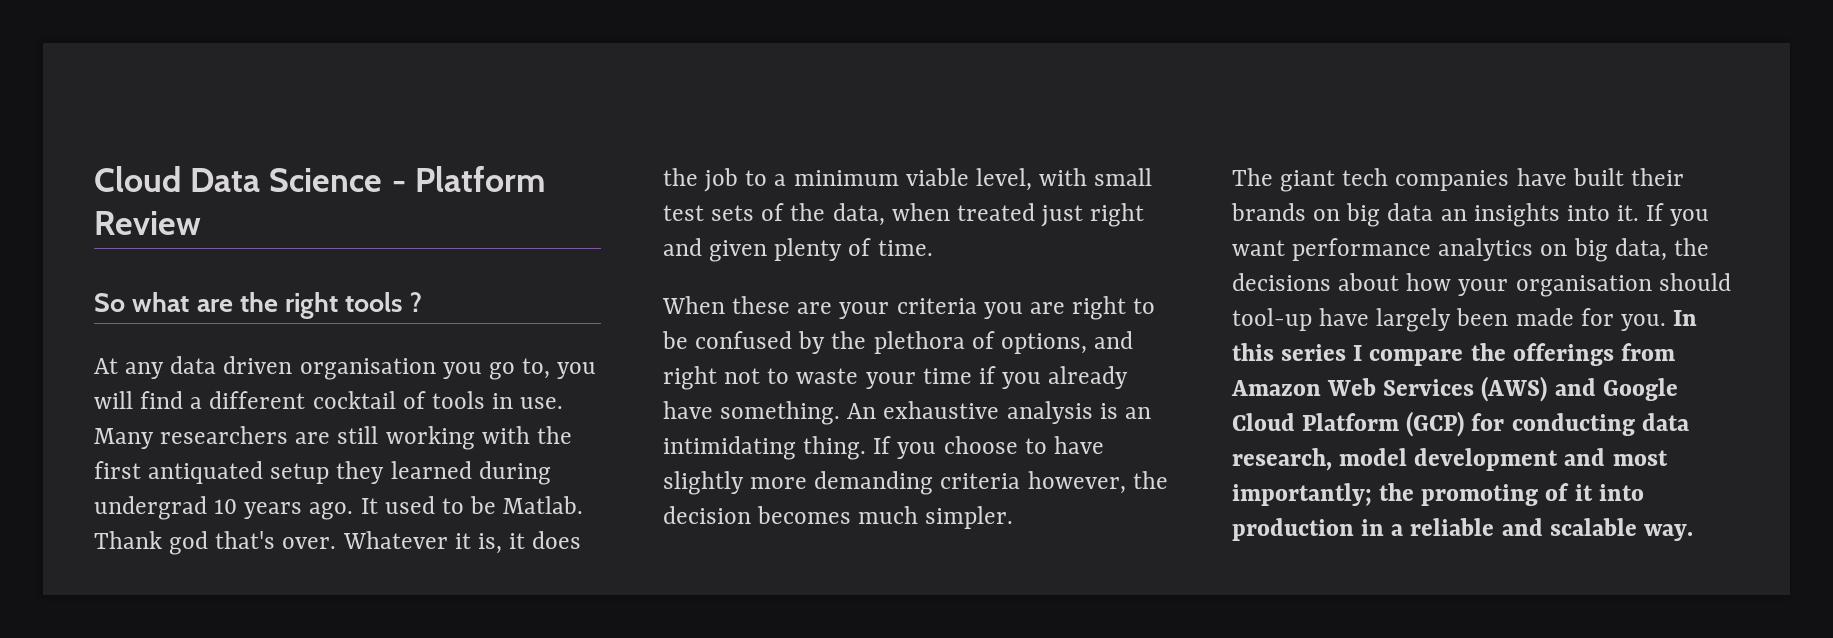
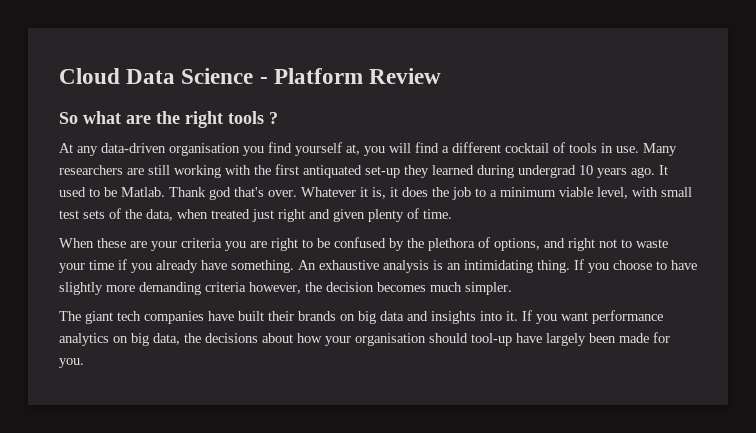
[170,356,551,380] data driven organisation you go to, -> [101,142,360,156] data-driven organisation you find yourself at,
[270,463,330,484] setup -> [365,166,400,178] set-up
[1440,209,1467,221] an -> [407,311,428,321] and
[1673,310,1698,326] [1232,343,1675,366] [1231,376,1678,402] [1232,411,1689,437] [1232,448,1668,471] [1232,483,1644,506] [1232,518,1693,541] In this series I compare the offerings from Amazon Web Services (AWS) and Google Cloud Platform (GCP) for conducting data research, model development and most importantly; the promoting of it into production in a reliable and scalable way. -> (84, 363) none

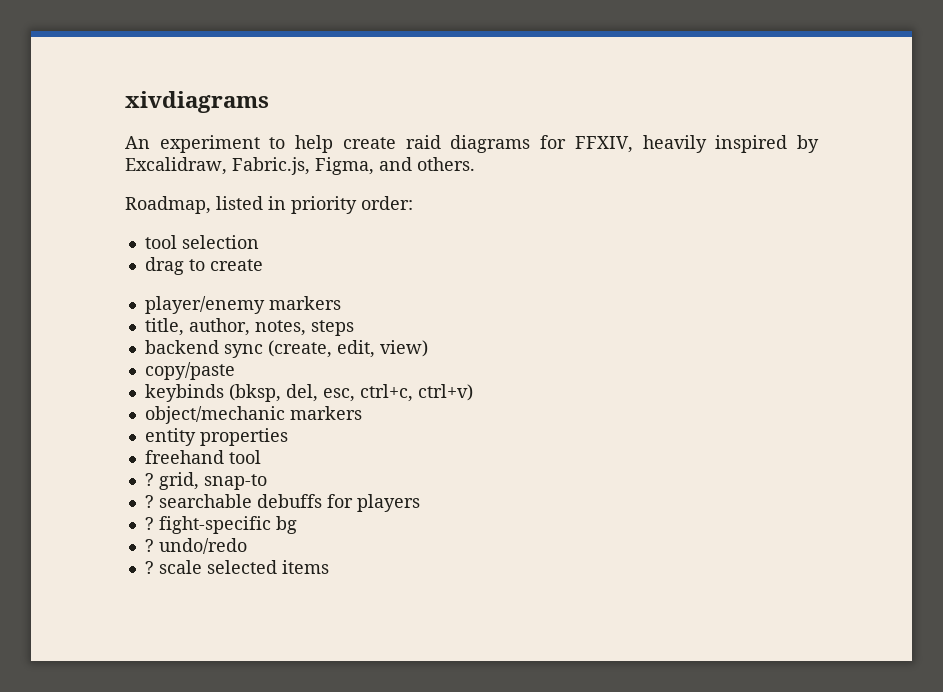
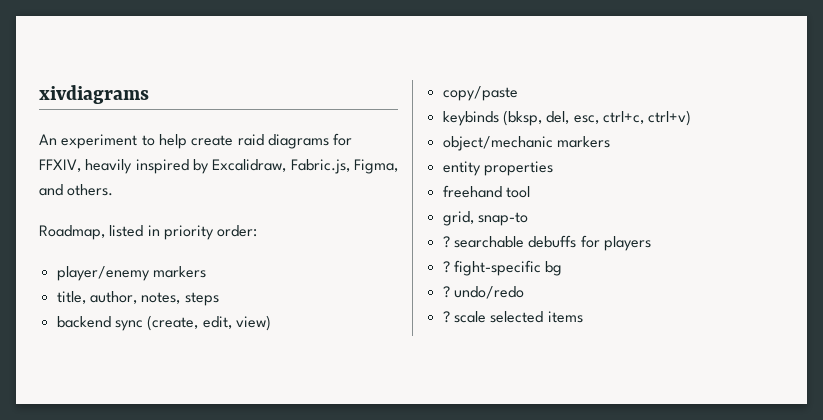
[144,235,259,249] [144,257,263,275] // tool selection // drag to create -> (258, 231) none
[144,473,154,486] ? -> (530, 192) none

──────────────────────────────

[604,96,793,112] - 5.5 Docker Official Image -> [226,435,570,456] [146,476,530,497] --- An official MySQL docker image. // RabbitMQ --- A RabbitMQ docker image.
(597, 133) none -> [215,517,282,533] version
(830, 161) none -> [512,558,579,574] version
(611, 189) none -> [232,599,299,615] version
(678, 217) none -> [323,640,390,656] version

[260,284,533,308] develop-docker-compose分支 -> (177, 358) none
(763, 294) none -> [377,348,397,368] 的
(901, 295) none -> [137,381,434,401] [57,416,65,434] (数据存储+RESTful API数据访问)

──────────────────────────────

(PROMPT)
Across the listing above, find all lines where the word "docker" is present and copy them.

(REPLY TO THE TASK)
[604,96,793,112] - 5.5 Docker Official Image -> [226,435,570,456] [146,476,530,497] --- An official MySQL docker image. // RabbitMQ --- A RabbitMQ docker image.
[260,284,533,308] develop-docker-compose分支 -> (177, 358) none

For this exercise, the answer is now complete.